Não é o mesmo estarmos numa situação com a classe trabalhadora mobilizada, pautando seu projeto de país, numa ofensiva ou mesmo conseguindo oferecer fortes resistências aos interesses imediatos e estratégicos da burguesia e do imperialismo, e o cenário atual. No começo dos anos 1960, na década de 1980 e hoje, vivemos no capitalismo dependente brasileiro – um cenário, portanto, de contínua vitória da burguesia –, mas, nos dois primeiros exemplos, a classe trabalhadora estava na cena política atuando enquanto portadora de um projeto de país, com independência de classe, projetando o futuro, pautando e colocando em disputa um outro Brasil.

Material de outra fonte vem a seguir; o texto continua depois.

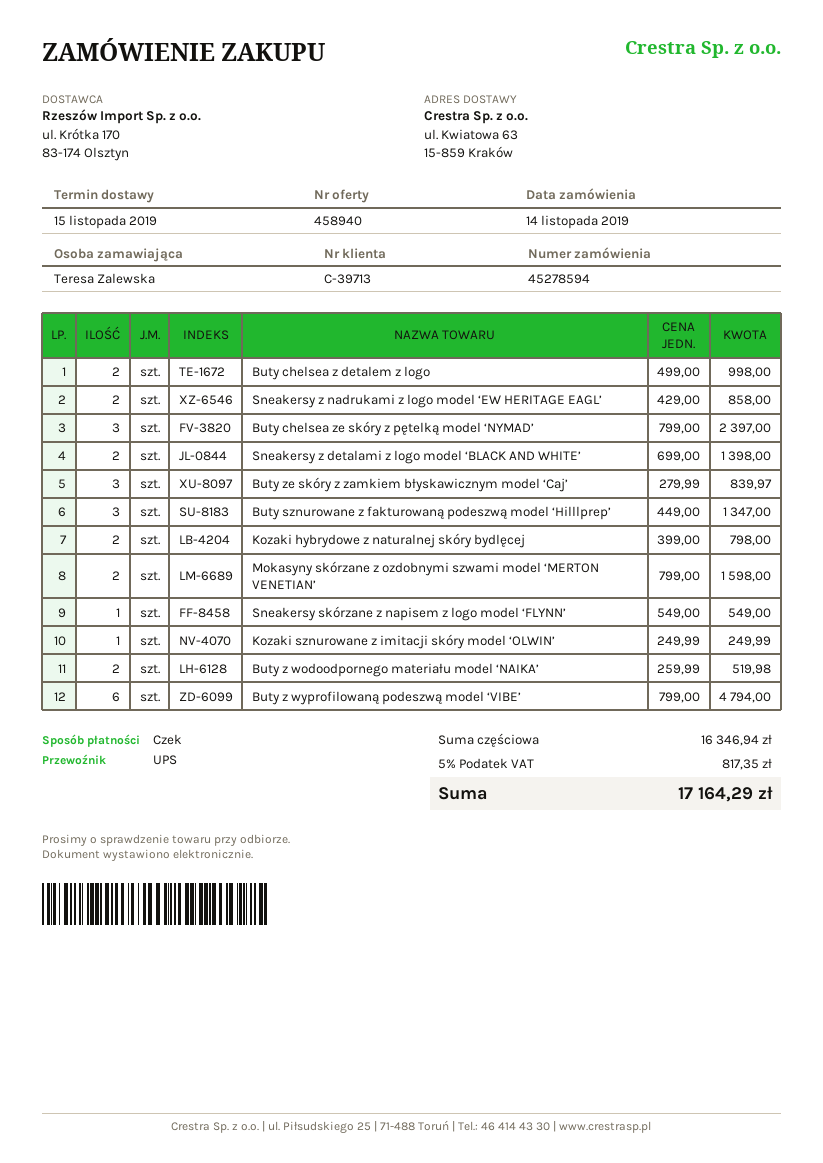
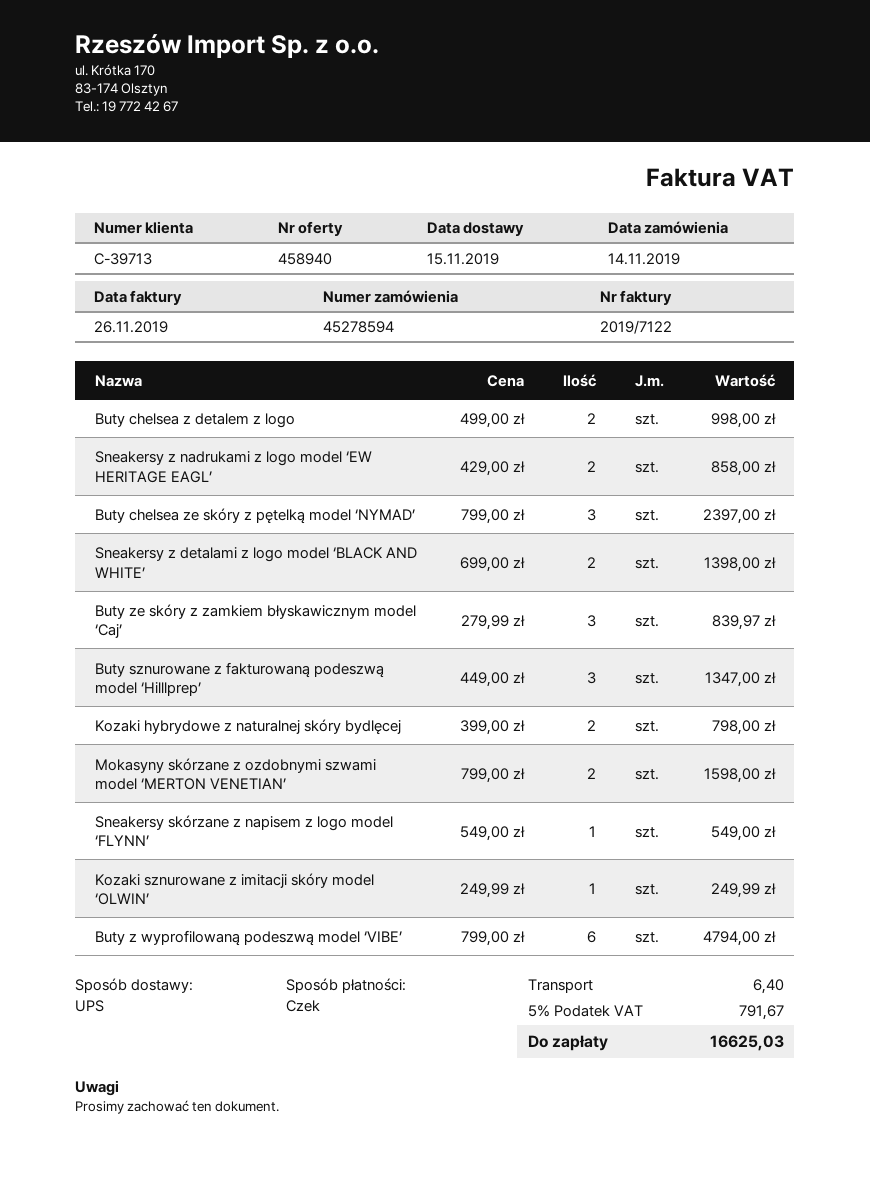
Buty z wodoodpornego materiału model ‘NAIKA’: 2 x 259.99 = 519.98 -> none
shipping: none -> 6.40
tax: 5% = 817.35 -> 5% = 791.67
total: 17164.29 -> 16625.03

01.05.2024 – Presidente da República, Luiz Inácio Lula da Silva, durante Ato Unificado em Comemoração do 1º de Maio, Neo Química Arena – São Paulo – SP.
(Foto: Ricardo Stuckert / PR)

Um dos traços marcantes da conjuntura atual é que não temos a classe trabalhadora atuando enquanto sujeito político nacional, com independência de classe, forjando um projeto alternativo de país frente ao da burguesia e do imperialismo. Para efeitos didáticos, com algum simplismo, podemos dizer que o povo trabalhador brasileiro pode ser dividido em três grandes grupos: a) os em situação de atomização total, absolutamente desorganizados e alheios a qualquer tecido coletivo além da sua dinâmica familiar/vizinhança; b) os organizados em aparelhos de hegemonia controlados pela burguesia, ainda que normalmente se apresentem como apolíticos (pense, por exemplo, em igrejas evangélicas e ONGs assistencialistas); c) e os organizados por aparelhos de hegemonia de esquerda (usando aqui a definição mais ampla possível de esquerda), como movimentos sociais, partidos políticos, sindicatos, coletivos, associações, entidades e afins.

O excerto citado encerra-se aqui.